▶ WORK TASK
Which lines of the entries below hold the word "width"? Report each of them.

··· SOURCE DATA ···

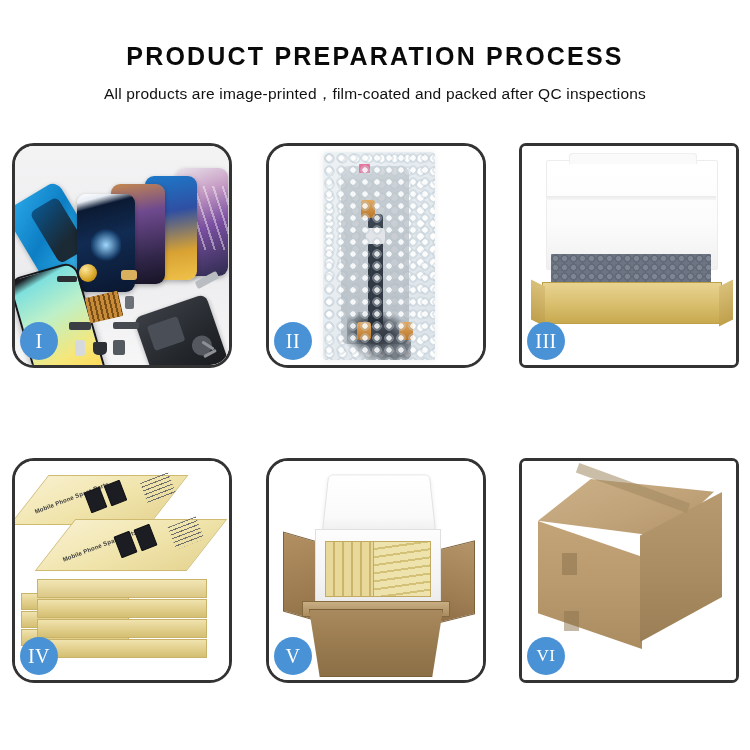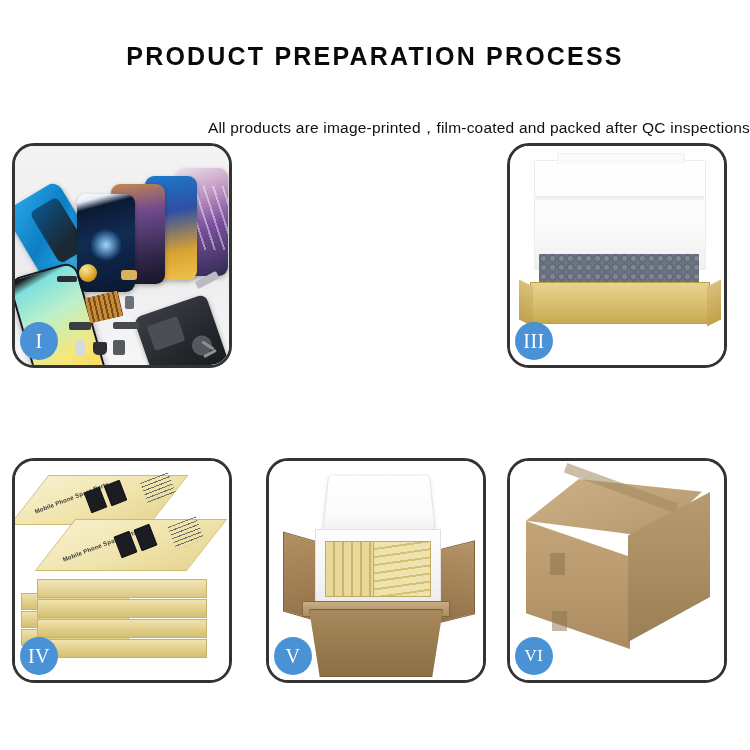--- a/index.html
+++ b/index.html
@@ -34,28 +34,27 @@
     letter-spacing: 2.2px;
     color: #0a0a0a;
     line-height: 40px;
     white-space: nowrap;
   }
   .page-subtitle {
     position: absolute;
     left: 0;
     top: 83px;
     width: 750px;
-    text-align: right;
+    text-align: center;
     font-size: 15.5px;
     font-weight: normal;
     letter-spacing: 0.2px;
     color: #111111;
     line-height: 22px;
     white-space: nowrap;
-    margin-top: 34px;
   }
 
   
   .card-grid {
     position: absolute;
     left: 0;
     top: 130px;
     width: 750px;
     height: 620px;
   }
@@ -64,21 +63,21 @@
     box-sizing: border-box;
     width: 220px;
     height: 225px;
     border: 3px solid #333333;
     border-radius: 22px;
     background: #ffffff;
     overflow: hidden;
   }
   .card.col1 { left: 12px; }
   .card.col2 { left: 266px; }
-  .card.col3 { left: 507px; }
+  .card.col3 { left: 519px; border-radius: 7px; }
   .card.row1 { top: 13px; }
   .card.row2 { top: 328px; }
 
   .card-photo {
     position: absolute;
     left: 0; top: 0;
     width: 100%; height: 100%;
   }
 
   
@@ -381,20 +380,35 @@
       <div class="sp s6"></div>
       <div class="sp s7"></div>
       <div class="sp s8"></div>
       <div class="sp s9"></div>
       <div class="sp s10"></div>
       <div class="sp s11"></div>
     </div>
     <div class="badge">I</div>
   </div>
 
+  <div class="card row1 col2">
+    <div class="card-photo scene-bubble">
+      <div class="bubble-bag">
+        <div class="inner-screen"></div>
+        <div class="flex-cable"></div>
+        <div class="bot-tangle"></div>
+        <div class="conn c1"></div>
+        <div class="conn c2"></div>
+        <div class="conn c3"></div>
+        <div class="pink-tab"></div>
+        <div class="bubble-overlay"></div>
+      </div>
+    </div>
+    <div class="badge">II</div>
+  </div>
 
   <div class="card row1 col3">
     <div class="card-photo scene-box3">
       <div class="b3-lid"></div>
       <div class="b3-lidfold"></div>
       <div class="b3-foam"></div>
       <div class="b3-tray"></div>
     </div>
     <div class="badge">III</div>
   </div>

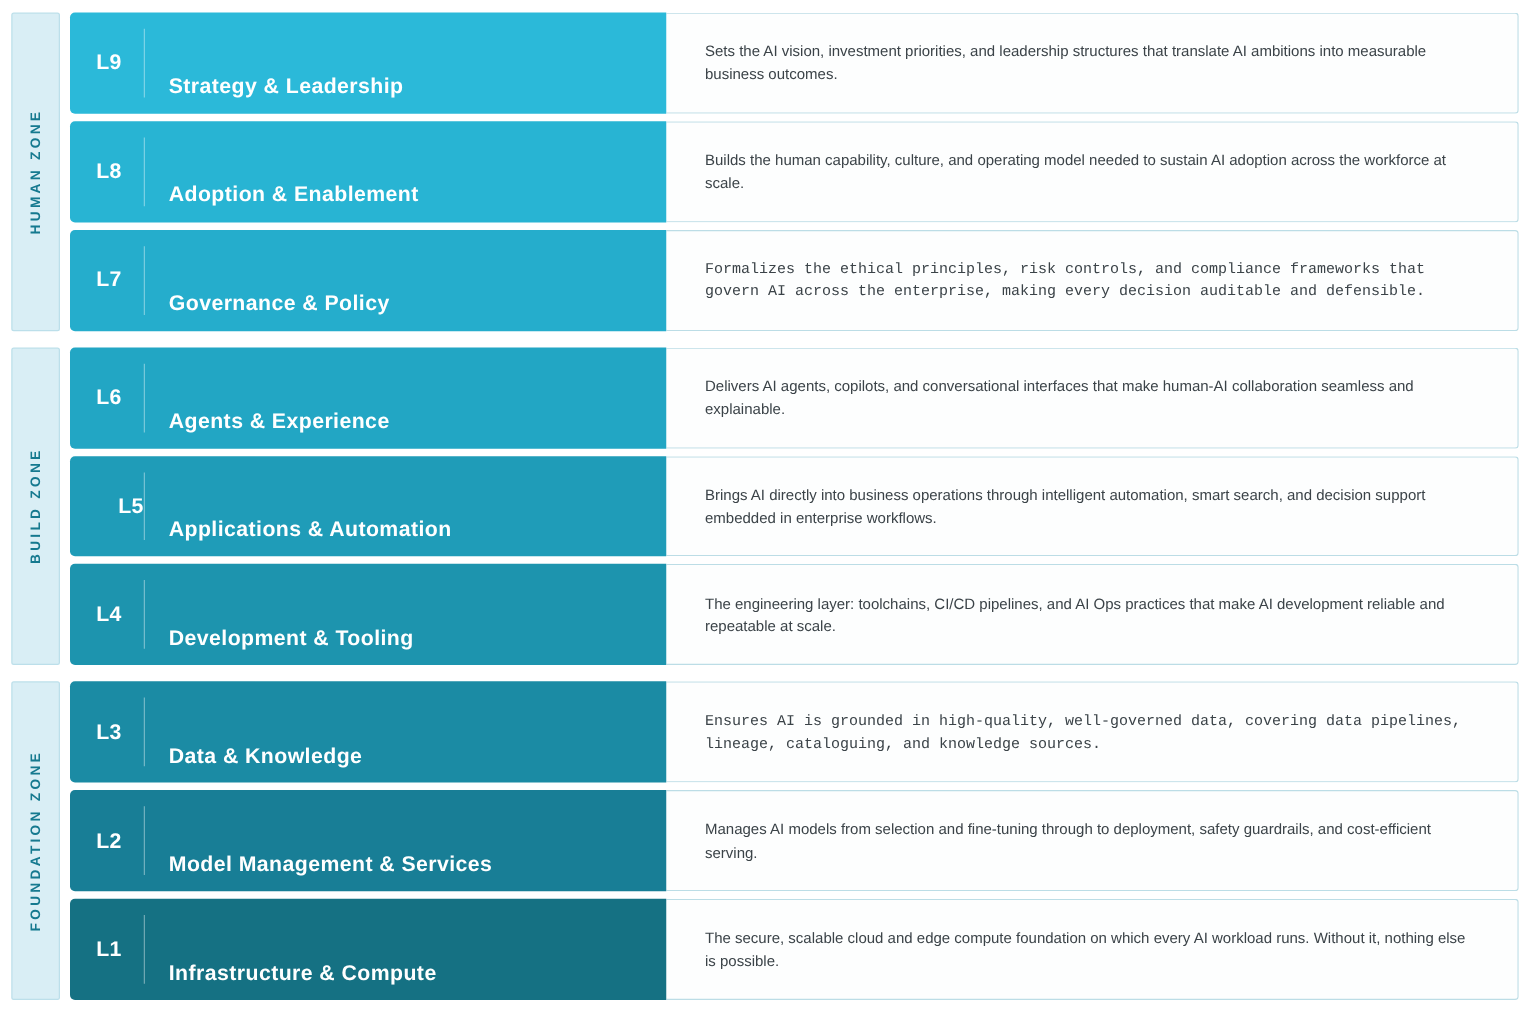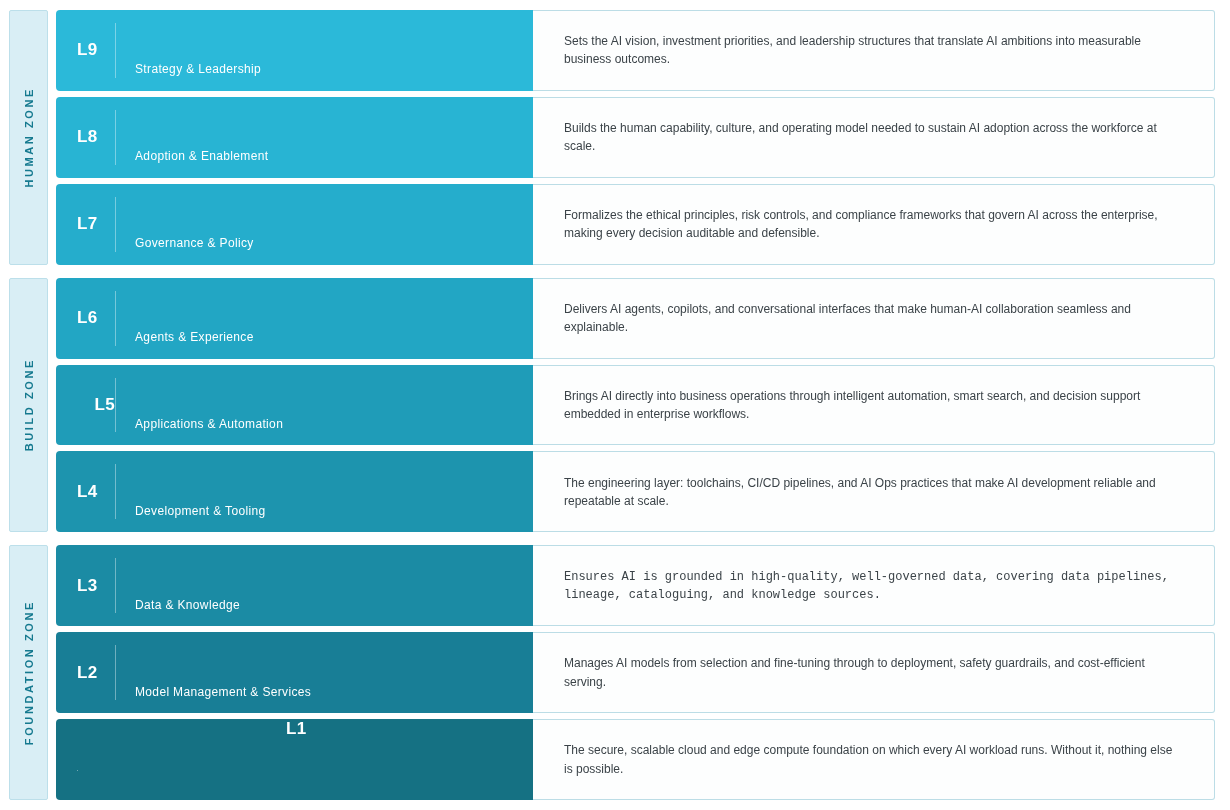--- a/index.html
+++ b/index.html
@@ -97,22 +97,22 @@
 
   .level-divider {
     width: 1px;
     flex: 0 0 1px;
     align-self: stretch;
     margin: 13px 0;
     background: rgba(255,255,255,0.38);
   }
 
   .level-title {
-    font-size: 12px;
-    font-weight: normal;
+    font-size: 17px;
+    font-weight: bold;
     color: #ffffff;
     letter-spacing: 0.35px;
     padding-left: 19px;
     margin-top: 38px;
   }
 
   .desc-panel {
     flex: 1 1 auto;
     box-sizing: border-box;
     background: #fdfefe;
@@ -161,21 +161,21 @@
             <p class="desc-text" style="margin: 0px;">Builds the human capability, culture, and operating model needed to sustain AI adoption across the workforce at scale.</p>
           </div>
         </div>
         <div class="row">
           <div class="level-block" style="background: rgb(37, 173, 204);">
             <span class="level-code">L7</span>
             <span class="level-divider"></span>
             <span class="level-title">Governance &amp; Policy</span>
           </div>
           <div class="desc-panel">
-            <p class="desc-text" style="margin: 0px;">Formalizes the ethical principles, risk controls, and compliance frameworks that govern AI across the enterprise, making every decision auditable and defensible.</p>
+            <p class="desc-text" style="margin: 0px; font-family: Liberation Mono, monospace;">Formalizes the ethical principles, risk controls, and compliance frameworks that govern AI across the enterprise, making every decision auditable and defensible.</p>
           </div>
         </div>
       </div>
     </div>
     <div class="zone">
       <div class="zone-label">
         <span class="zone-label-text">BUILD ZONE</span>
       </div>
       <div class="rows">
         <div class="row">
@@ -229,21 +229,21 @@
           <div class="level-block" style="background: rgb(24, 126, 150);">
             <span class="level-code">L2</span>
             <span class="level-divider"></span>
             <span class="level-title">Model Management &amp; Services</span>
           </div>
           <div class="desc-panel">
             <p class="desc-text" style="margin: 0px;">Manages AI models from selection and fine-tuning through to deployment, safety guardrails, and cost-efficient serving.</p>
           </div>
         </div>
         <div class="row">
-          <div class="level-block" style="background: rgb(21, 113, 131); flex-direction: column;">
+          <div class="level-block" style="background: rgb(21, 113, 131);">
             <span class="level-code">L1</span>
             <span class="level-divider"></span>
             <span class="level-title">Infrastructure &amp; Compute</span>
           </div>
           <div class="desc-panel">
             <p class="desc-text" style="margin: 0px;">The secure, scalable cloud and edge compute foundation on which every AI workload runs. Without it, nothing else is possible.</p>
           </div>
         </div>
       </div>
     </div>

···

▶ ANSWER SPACE
     width: 750px;
     width: 750px;
     width: 220px;
     width: 100%; height: 100%;
     width: 1px;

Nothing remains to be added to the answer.